## Structured diff data
═══
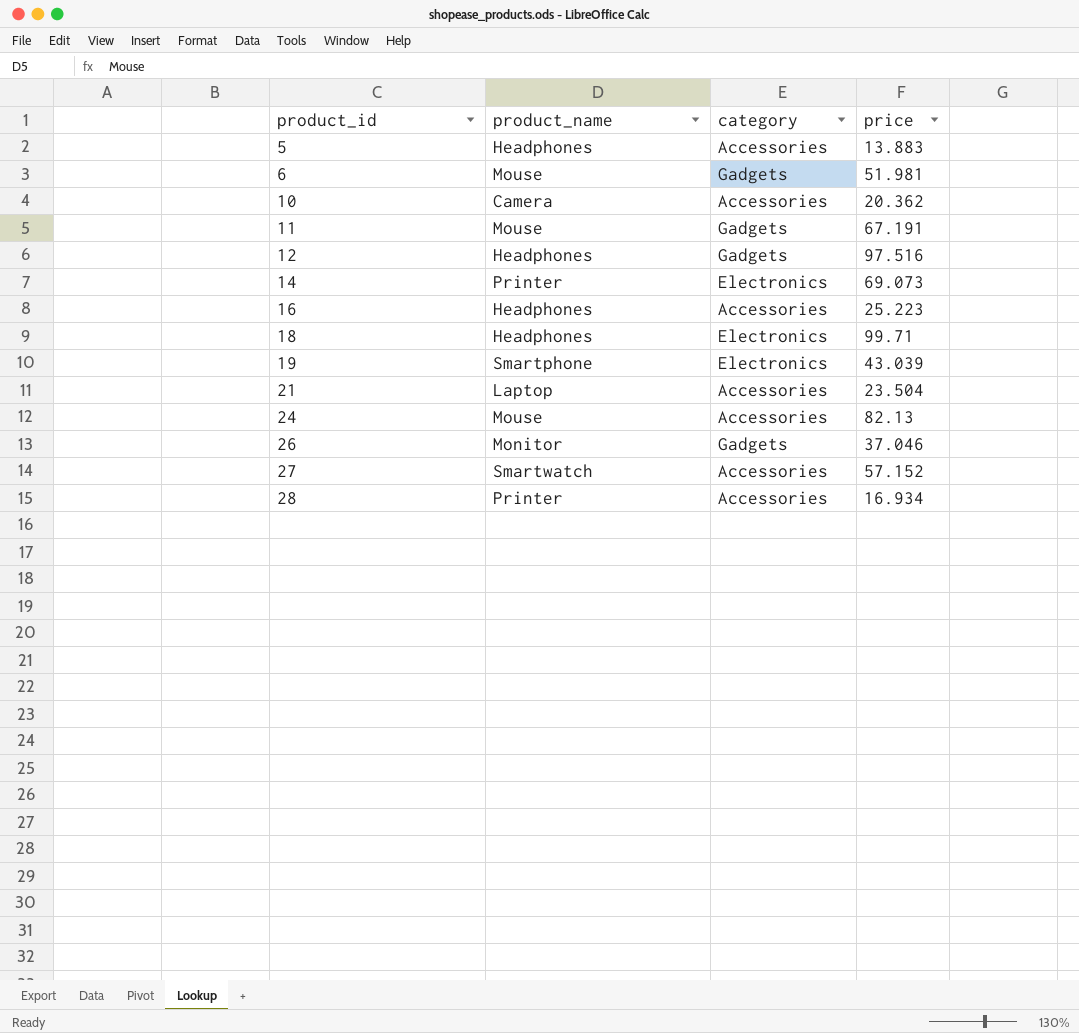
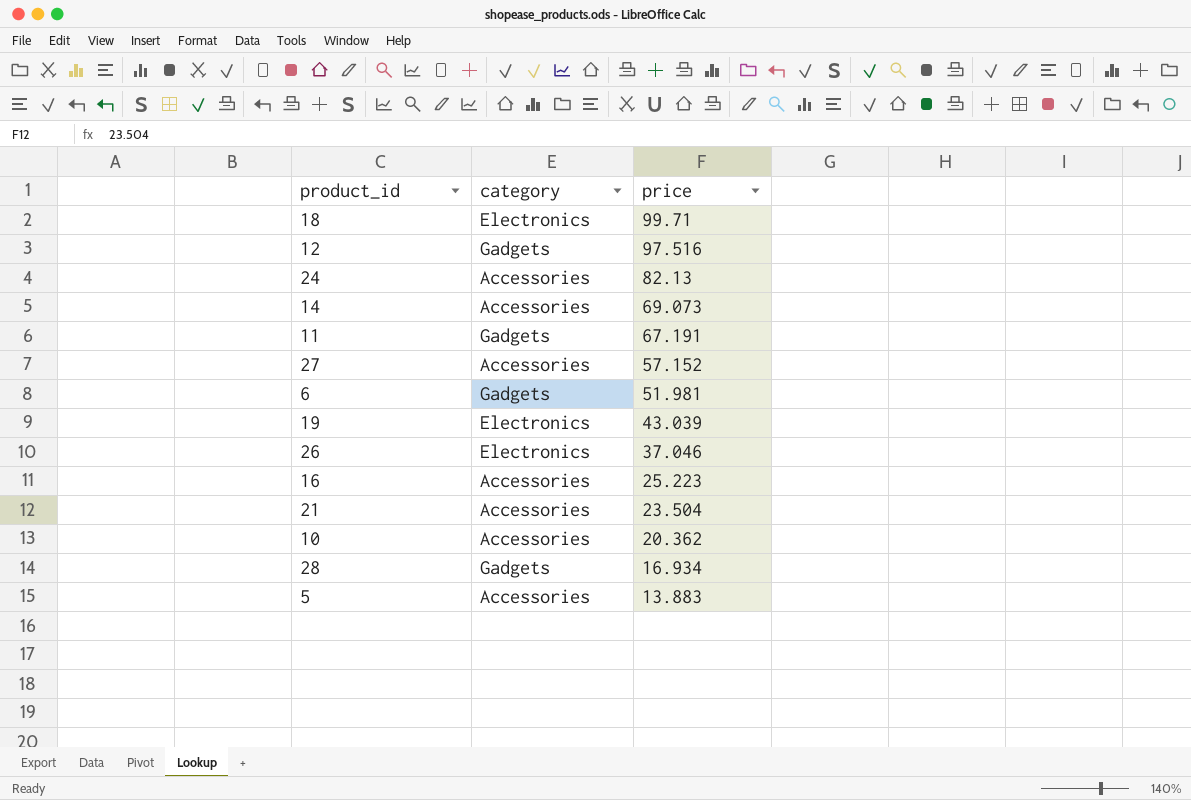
row order: product_id ascending -> price descending
column product_name | position: 2 -> none
14 | category: Electronics -> Accessories
26 | category: Gadgets -> Electronics
28 | category: Accessories -> Gadgets

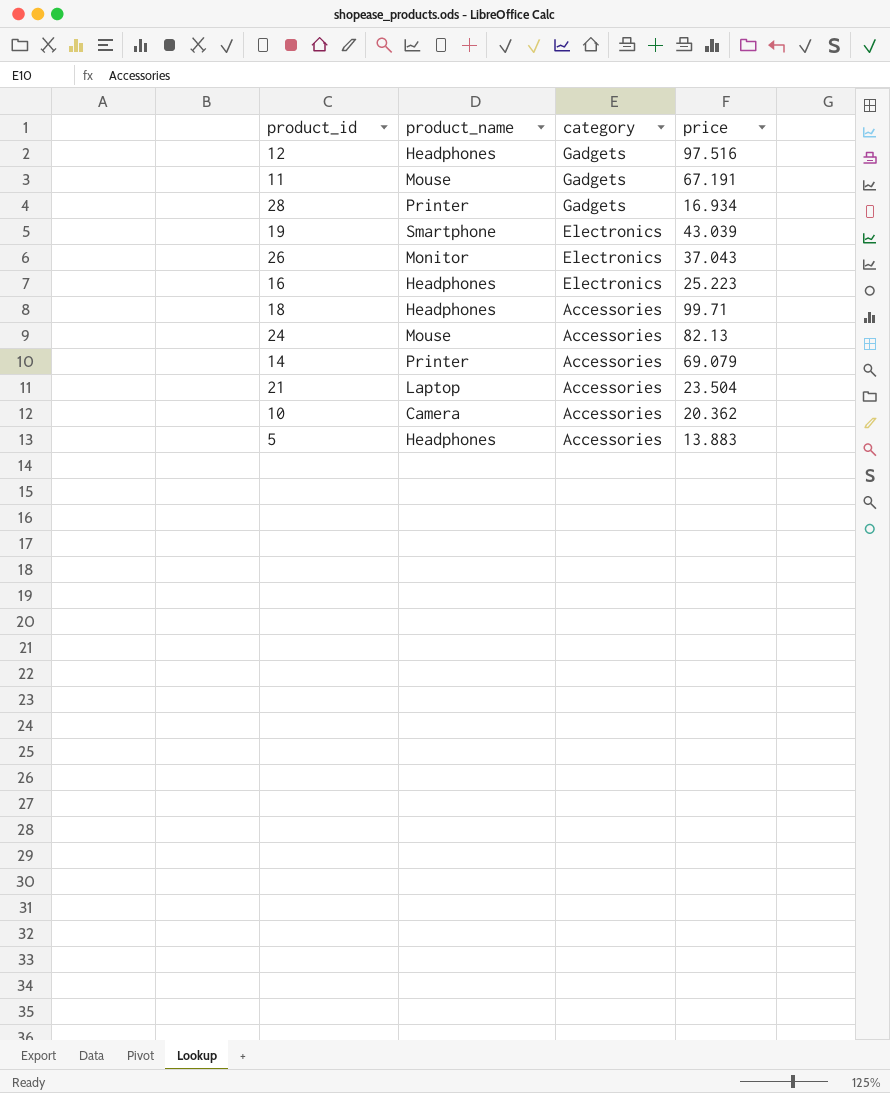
row order: price descending -> category descending
column product_name | position: none -> 2
row 27: Accessories | 57.152 -> none
row 6: Gadgets | 51.981 -> none
26 | price: 37.046 -> 37.043
16 | category: Accessories -> Electronics
18 | category: Electronics -> Accessories
14 | price: 69.073 -> 69.079

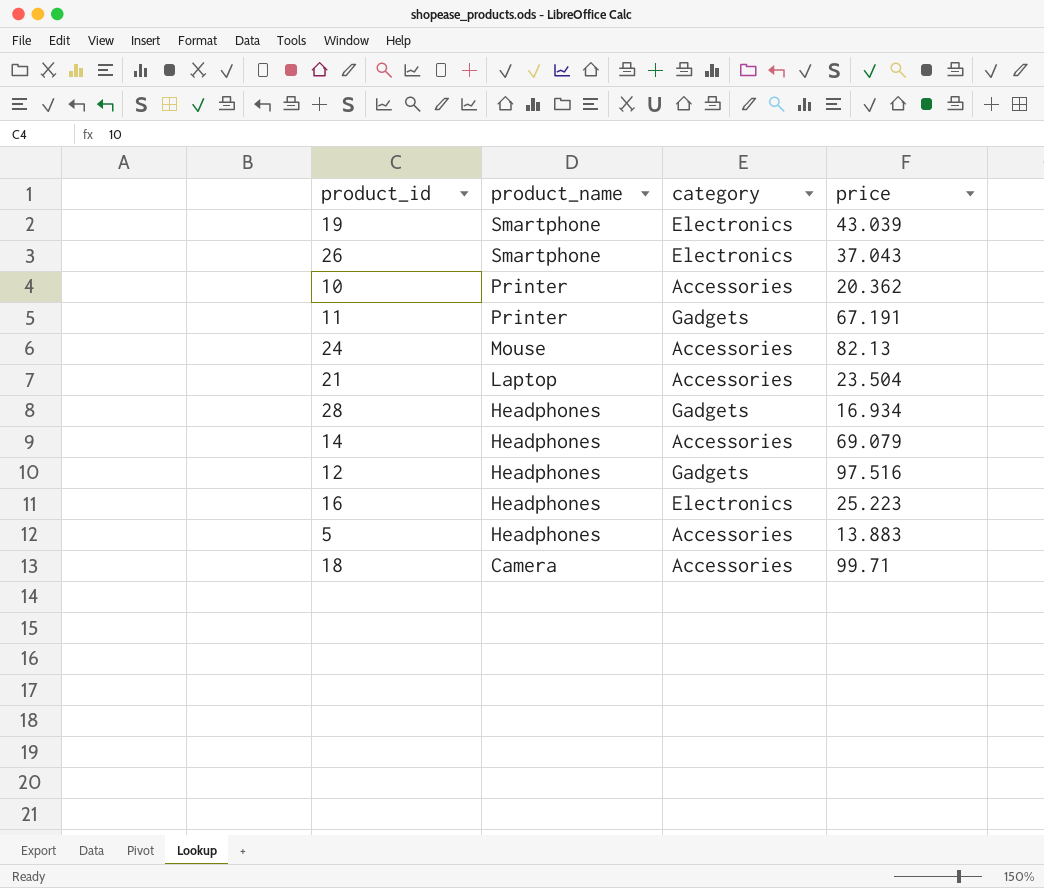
row order: category descending -> product_name descending
26 | product_name: Monitor -> Smartphone
10 | product_name: Camera -> Printer
11 | product_name: Mouse -> Printer
28 | product_name: Printer -> Headphones
14 | product_name: Printer -> Headphones
18 | product_name: Headphones -> Camera

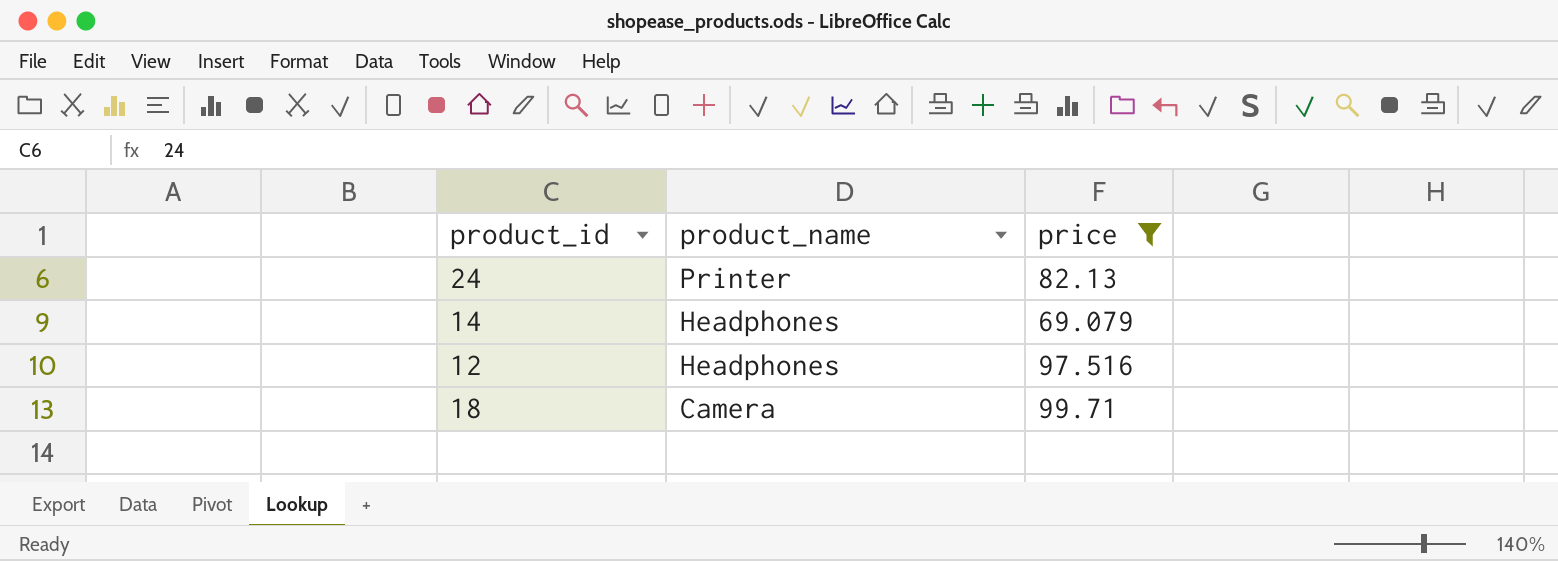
filter: none -> price >= 69.079
column category | position: 3 -> none
24 | product_name: Mouse -> Printer

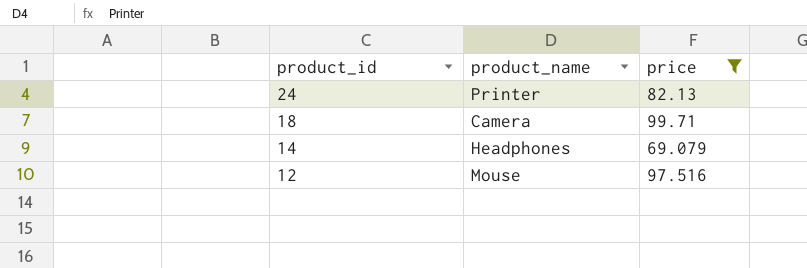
row order: product_name descending -> product_id descending
12 | product_name: Headphones -> Mouse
═══
## What to do
In the copy, keep every line of the data above exactly and drop each picture.

## Result
row order: product_id ascending -> price descending
column product_name | position: 2 -> none
14 | category: Electronics -> Accessories
26 | category: Gadgets -> Electronics
28 | category: Accessories -> Gadgets

row order: price descending -> category descending
column product_name | position: none -> 2
row 27: Accessories | 57.152 -> none
row 6: Gadgets | 51.981 -> none
26 | price: 37.046 -> 37.043
16 | category: Accessories -> Electronics
18 | category: Electronics -> Accessories
14 | price: 69.073 -> 69.079

row order: category descending -> product_name descending
26 | product_name: Monitor -> Smartphone
10 | product_name: Camera -> Printer
11 | product_name: Mouse -> Printer
28 | product_name: Printer -> Headphones
14 | product_name: Printer -> Headphones
18 | product_name: Headphones -> Camera

filter: none -> price >= 69.079
column category | position: 3 -> none
24 | product_name: Mouse -> Printer

row order: product_name descending -> product_id descending
12 | product_name: Headphones -> Mouse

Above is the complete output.